An exact copy of the records is needed; please leave the images out.

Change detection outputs
────────────────

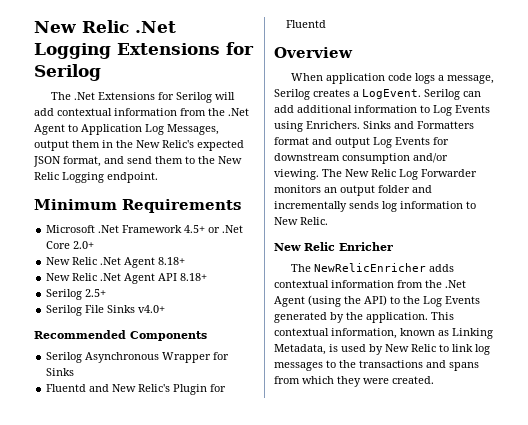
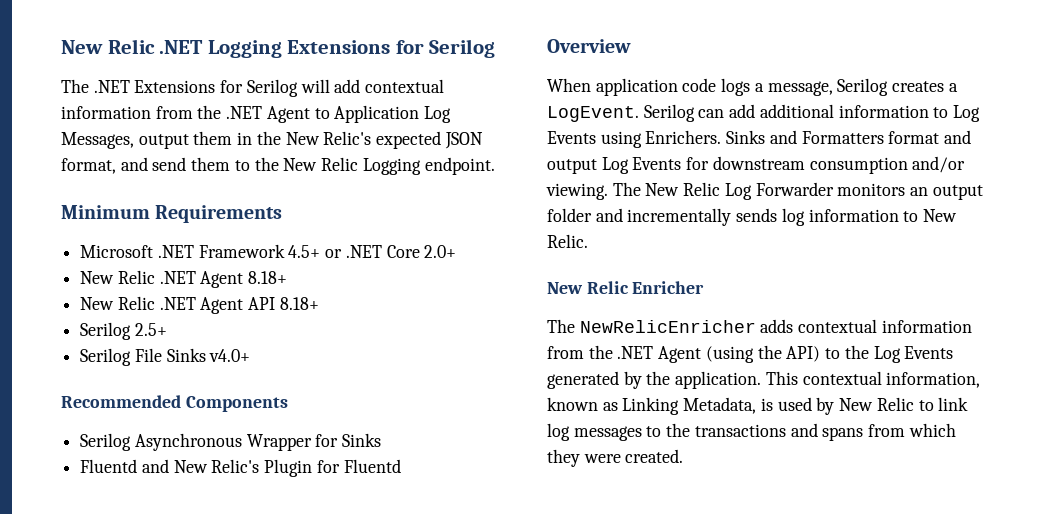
- New Relic .Net Logging Extensions for Serilog
+ New Relic .NET Logging Extensions for Serilog
- The .Net Extensions for Serilog will add contextual information from the .Net Agent to Application Log Messages, output them in the New Relic's expected JSON format, and send them to the New Relic Logging endpoint.
+ The .NET Extensions for Serilog will add contextual information from the .NET Agent to Application Log Messages, output them in the New Relic's expected JSON format, and send them to the New Relic Logging endpoint.
- Microsoft .Net Framework 4.5+ or .Net Core 2.0+
+ Microsoft .NET Framework 4.5+ or .NET Core 2.0+
- New Relic .Net Agent 8.18+
+ New Relic .NET Agent 8.18+
- New Relic .Net Agent API 8.18+
+ New Relic .NET Agent API 8.18+
- The NewRelicEnricher adds contextual information from the .Net Agent (using the API) to the Log Events generated by the application.
+ The NewRelicEnricher adds contextual information from the .NET Agent (using the API) to the Log Events generated by the application.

────────────────

RESPONSE TO THIS EXERCISE ->
- New Relic .Net Logging Extensions for Serilog
+ New Relic .NET Logging Extensions for Serilog
- The .Net Extensions for Serilog will add contextual information from the .Net Agent to Application Log Messages, output them in the New Relic's expected JSON format, and send them to the New Relic Logging endpoint.
+ The .NET Extensions for Serilog will add contextual information from the .NET Agent to Application Log Messages, output them in the New Relic's expected JSON format, and send them to the New Relic Logging endpoint.
- Microsoft .Net Framework 4.5+ or .Net Core 2.0+
+ Microsoft .NET Framework 4.5+ or .NET Core 2.0+
- New Relic .Net Agent 8.18+
+ New Relic .NET Agent 8.18+
- New Relic .Net Agent API 8.18+
+ New Relic .NET Agent API 8.18+
- The NewRelicEnricher adds contextual information from the .Net Agent (using the API) to the Log Events generated by the application.
+ The NewRelicEnricher adds contextual information from the .NET Agent (using the API) to the Log Events generated by the application.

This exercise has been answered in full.